The Hamburg Chamber of Commerce (Handelskammer Hamburg), originally named the Commercial Deputation (Commerz-Deputation), is the chamber of commerce for the city state of Hamburg, and was founded in 1665. Hamburg has for centuries been a commercial centre of Northern Europe, and the Hamburg Chamber of Commerce currently has 160,000 companies as its members. It was traditionally one of the three main political bodies of Hamburg.

Role

The chamber has several official responsibilities. The Hamburg Stock Exchange (founded in 1558) is owned by and subordinate to the Hamburg Chamber of Commerce. The chamber has its offices in the old stock exchange building.
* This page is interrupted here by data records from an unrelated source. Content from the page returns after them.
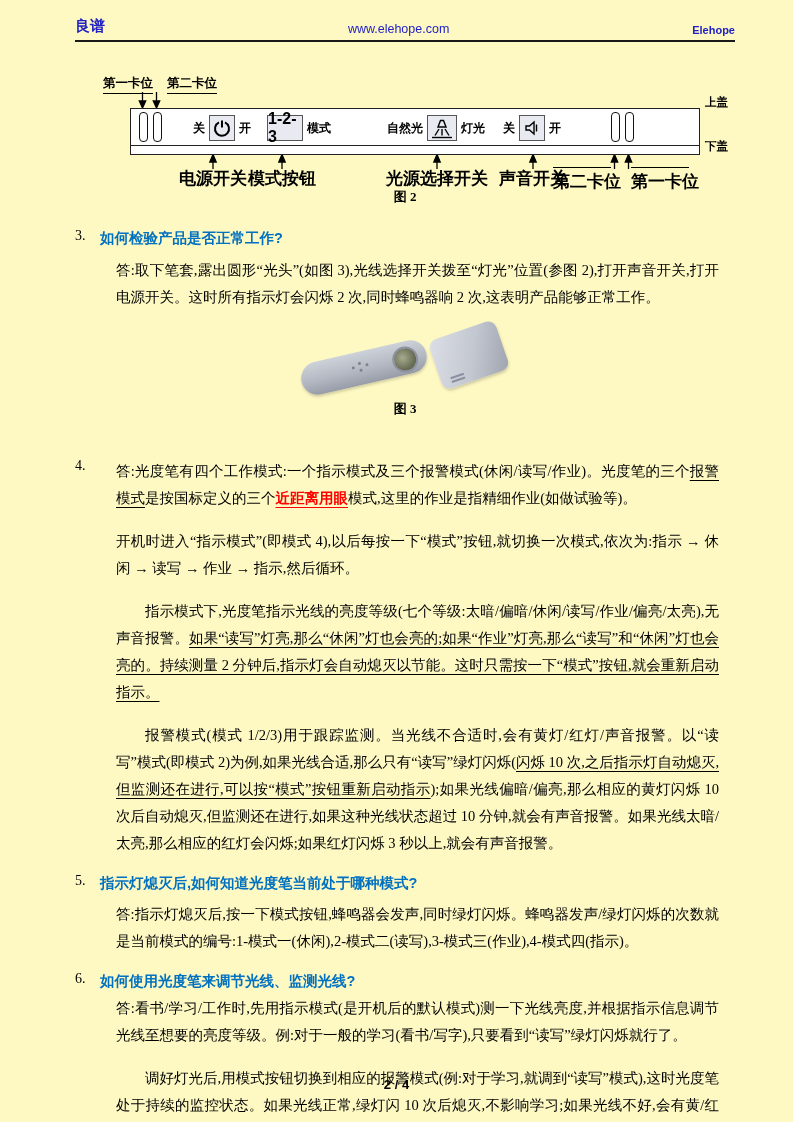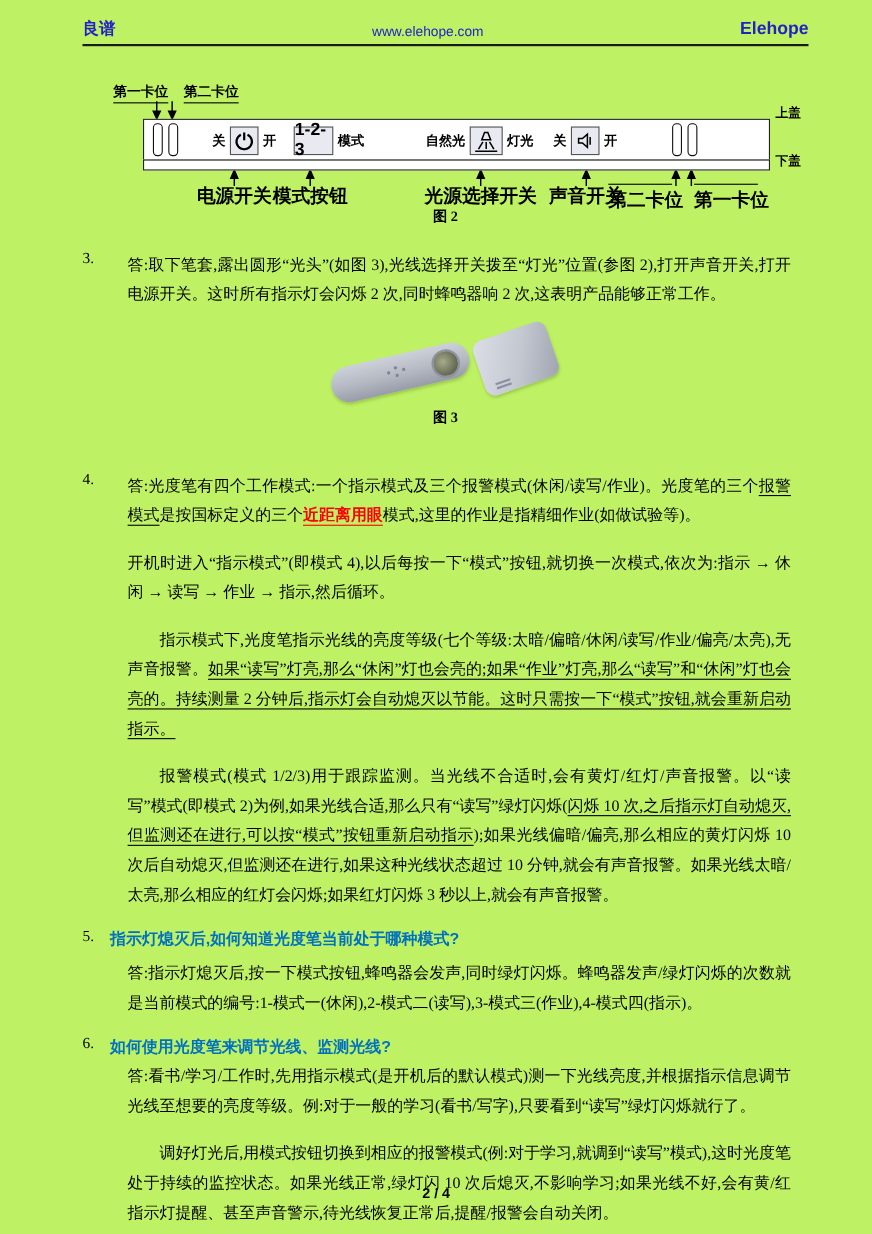--- a/index.html
+++ b/index.html
@@ -1,34 +1,34 @@
 <!DOCTYPE html>
 <html><head>
 <meta charset="utf-8">
 <style>
   html,body{margin:0;padding:0;background:#888;}
   .page{
     position:relative;
     width:793px;height:1122px;
-    background:#bef264;
+    background:#fef9c3;
     margin:0 auto;
     font-family:"Liberation Serif","DejaVu Serif",serif;
     color:#000;
     overflow:hidden;
   }
   .content{padding:0 58px 0 75px;}
   
   .page-header{
     display:flex;justify-content:space-between;align-items:flex-end;
     padding:17px 0 4px 0;
     border-bottom:2px solid #1a1a1a;
   }
   .brand-cn{font-family:"Liberation Sans","DejaVu Sans",sans-serif;font-weight:bold;font-size:15px;color:#2222c4;}
   .header-url{font-family:"Liberation Sans","DejaVu Sans",sans-serif;font-size:12.5px;color:#2222c4;}
-  .brand-en{font-family:"Liberation Sans","DejaVu Sans",sans-serif;font-weight:bold;font-size:16px;color:#2222c4;}
+  .brand-en{font-family:"Liberation Sans","DejaVu Sans",sans-serif;font-weight:bold;font-size:11px;color:#2222c4;}
   
   .figure2{position:relative;height:110px;margin-top:33px;}
   .fig2-lines{position:absolute;left:0;top:0;}
   .clip-top-label{
     position:absolute;top:0;font-size:12.5px;font-weight:600;
     border-bottom:1px solid #000;padding-bottom:1px;
   }
   .panel-top{position:absolute;left:55px;top:33px;width:568px;height:36px;border:1px solid #222;background:#fff;}
   .panel-bottom{position:absolute;left:55px;top:70px;width:568px;height:8px;border:1px solid #222;background:#fff;}
   .slot{position:absolute;top:37px;width:7px;height:28px;border:1.4px solid #111;border-radius:4px;background:#fff;}
@@ -207,20 +207,21 @@
       <div class="bot-label bot-center" style="left:207px">模式按钮</div>
       <div class="bot-label bot-center" style="left:362px">光源选择开关</div>
       <div class="bot-label bot-center" style="left:458px">声音开关</div>
       <div class="bot-label bot-overline" style="left:478px">第二卡位</div>
       <div class="bot-label bot-overline" style="left:556px">第一卡位</div>
     </div>
     <div class="fig-caption">图 2</div>
 
     <div class="faq-item mt-item3">
       <span class="q-num">3.</span>
+      <div class="q-title">如何检验产品是否正常工作?</div>
       <p class="ans mt-ans3"><span class="seg-n">答:取下笔套,露出圆形“光头”(如图 3),光线选择开关拨至“灯光”位置(参图 2),打开声音开关,打开电源开关。这时所有指示灯会闪烁 2 次,同时蜂鸣器响 2 次,这表明产品能够正常工作。</span></p>
     </div>
 
     <div class="figure3">
       <div class="photo">
         <div class="pen-body">
           <div class="pen-holes"></div>
           <div class="pen-lens"></div>
         </div>
         <div class="pen-cap"></div>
The Commercial Deputation, founded in 1665, originally consisted of seven members, elected among the city's "honourable merchants." Each member became President of the Commercial Deputation during his last year in office. The Commercial Deputation was officially recognised by the Hamburg council (senate) in 1674 as the representation of the city's merchants. From 1710, all the seven members of the Commercial Deputation were also ex officio members of the Erbgesessene Bürgerschaft (the Hamburg Parliament). The Commercial Deputation was, along with council/senate and Bürgerschaft, one of the most important political bodies of Hamburg.

In 1735, the Commerzbibliothek (Library of Commerce) was founded, and is the oldest library of its kind. In 1867, the Commercial Deputation was transformed into the Hamburg Chamber of Commerce.

Since 2004 the Chamber of Commerce organizes the bi-annual Hamburg Summit: China meets Europe.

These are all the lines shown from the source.